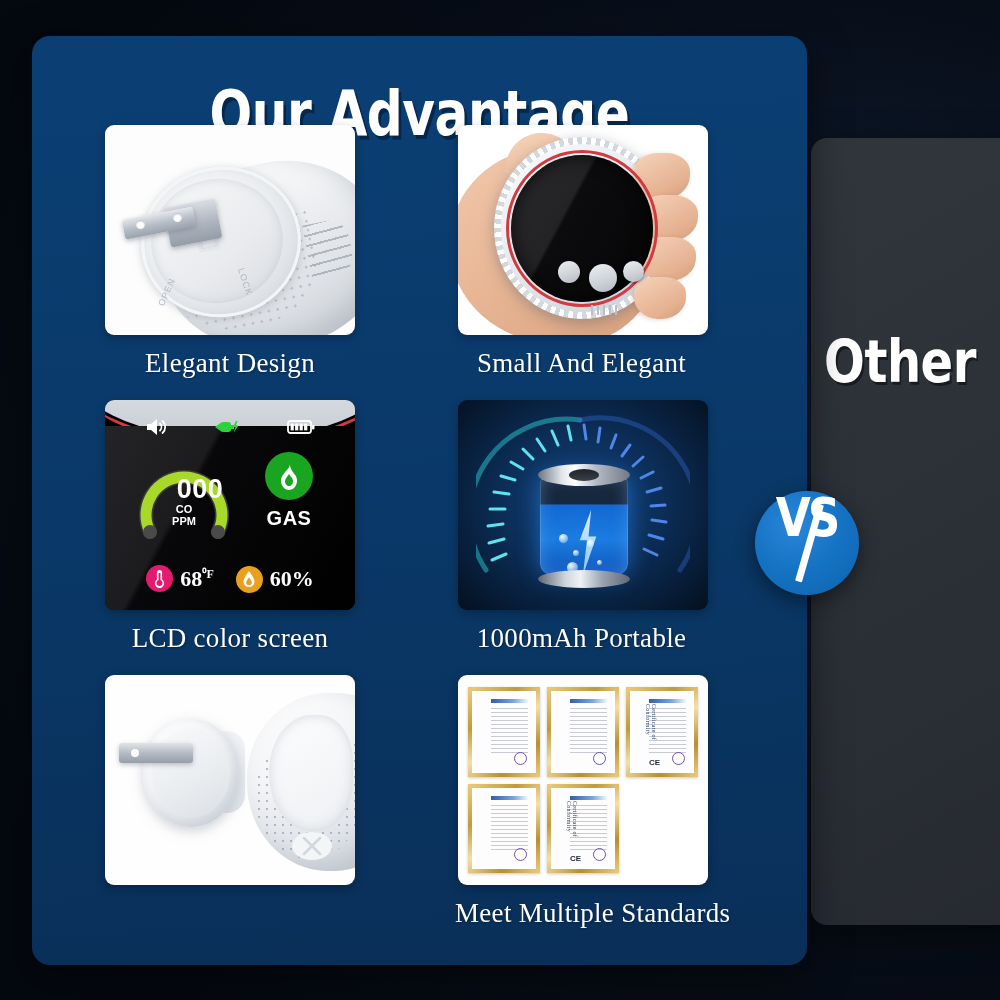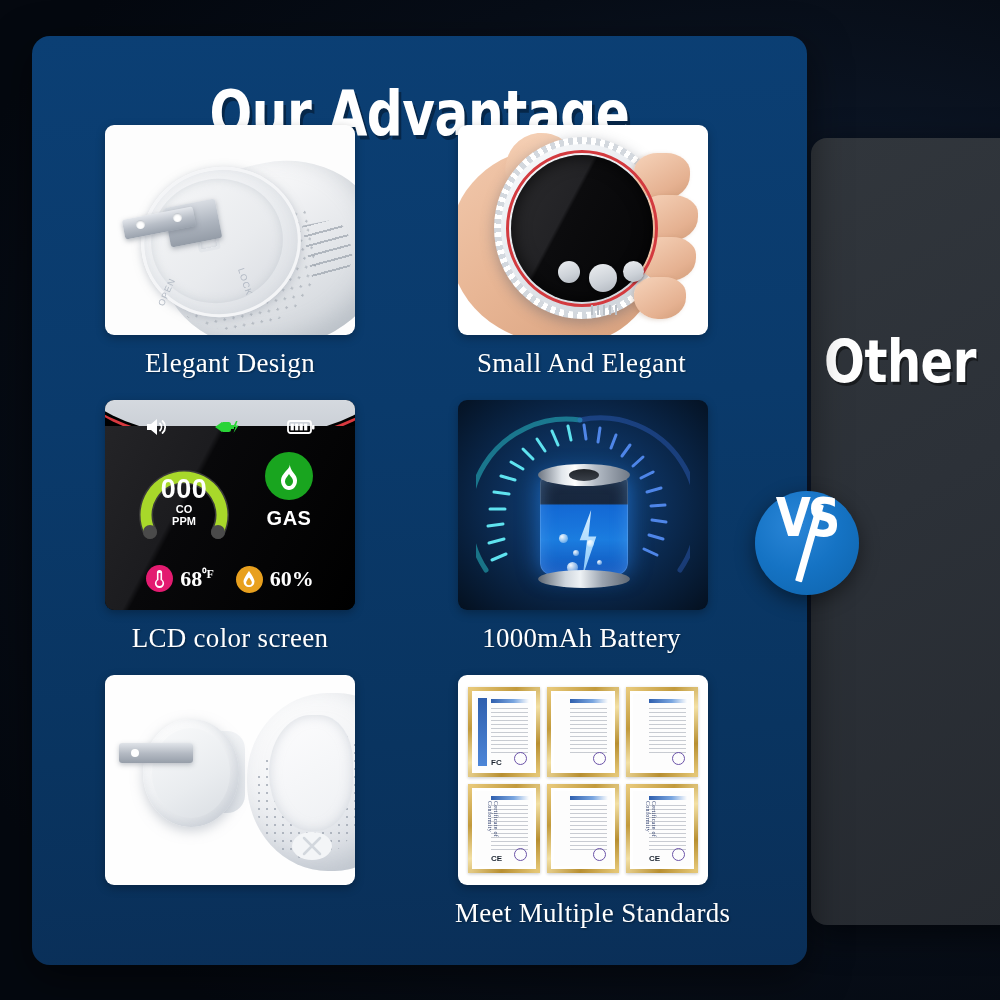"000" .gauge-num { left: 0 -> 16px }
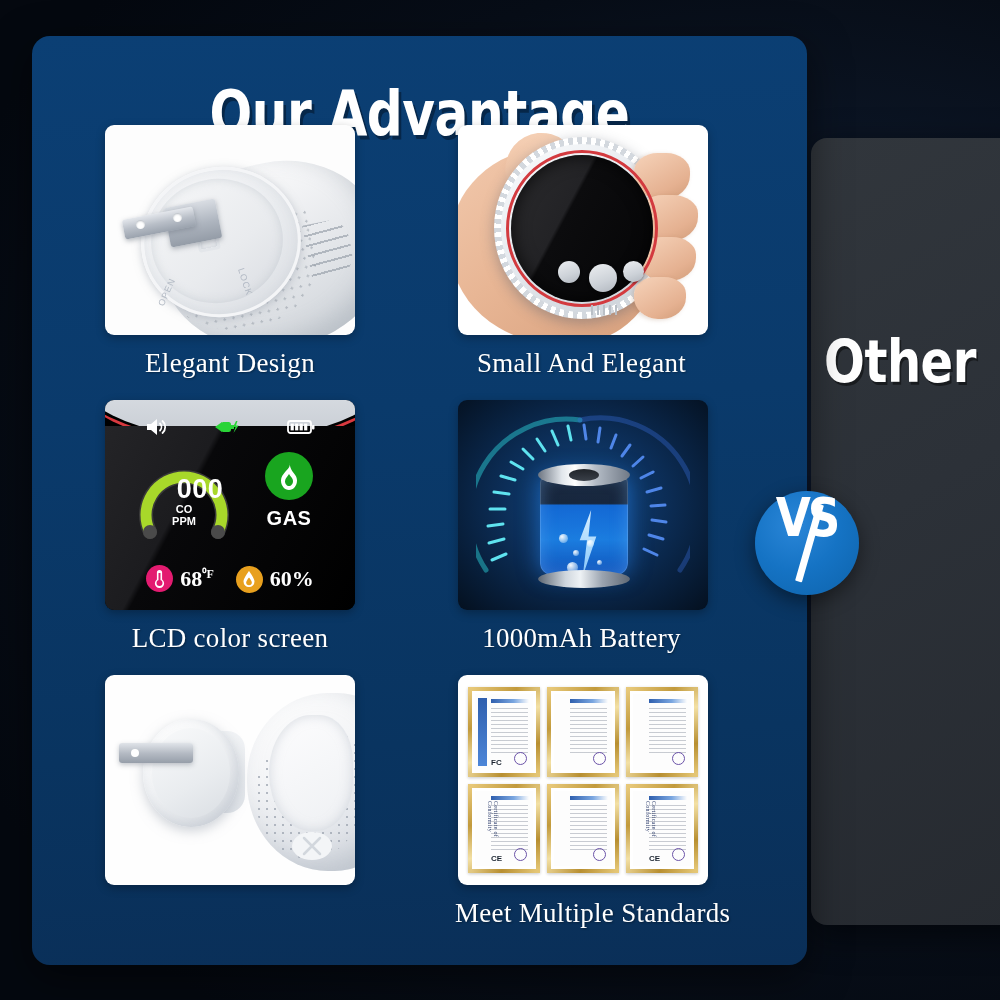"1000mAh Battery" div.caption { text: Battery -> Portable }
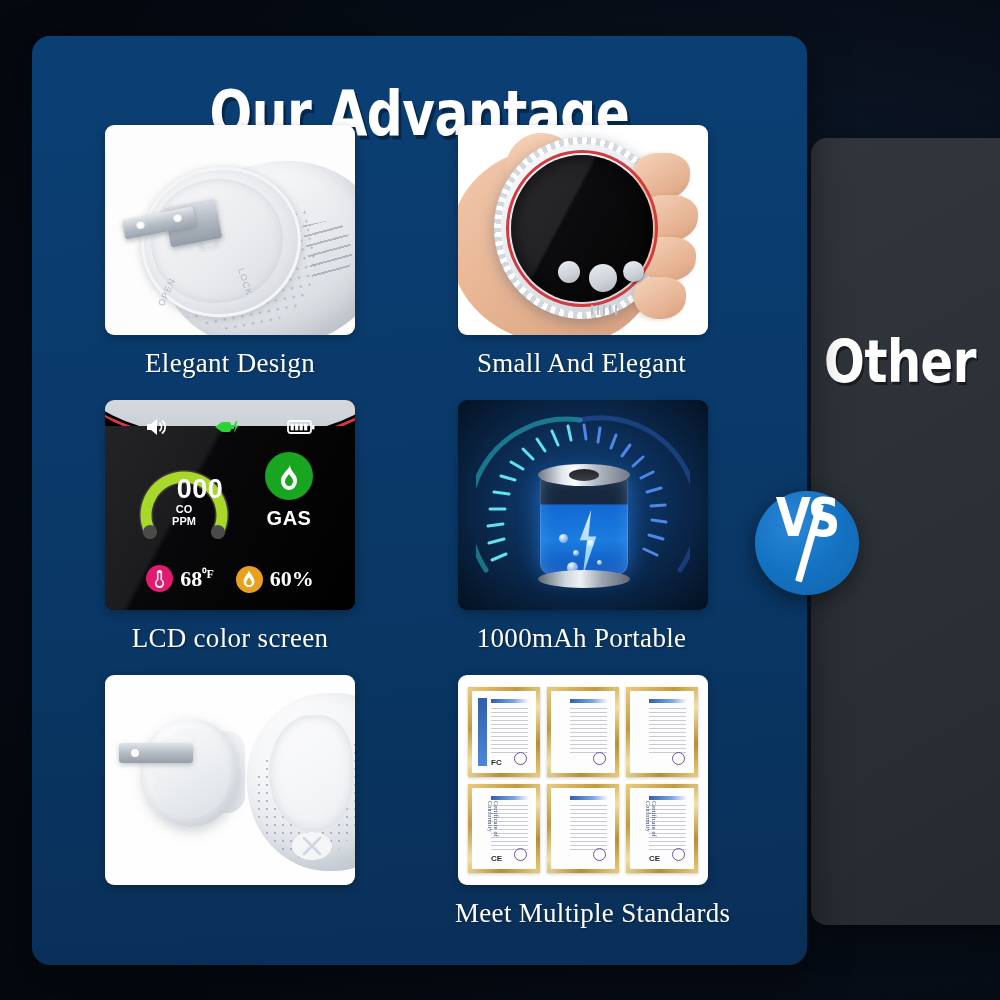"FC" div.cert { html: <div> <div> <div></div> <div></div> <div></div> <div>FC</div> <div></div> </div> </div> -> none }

+ + +

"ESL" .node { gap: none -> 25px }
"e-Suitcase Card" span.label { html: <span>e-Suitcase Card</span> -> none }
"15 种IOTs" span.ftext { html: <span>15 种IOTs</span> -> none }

+ + +

From the listing above, repeat exactly the lines starting at the line that includes "html: <span>e-Suitcase Card</span>" and ending at the line that includes "html: <span>15 种IOTs</span>", with nothing outside that span.

"e-Suitcase Card" span.label { html: <span>e-Suitcase Card</span> -> none }
"15 种IOTs" span.ftext { html: <span>15 种IOTs</span> -> none }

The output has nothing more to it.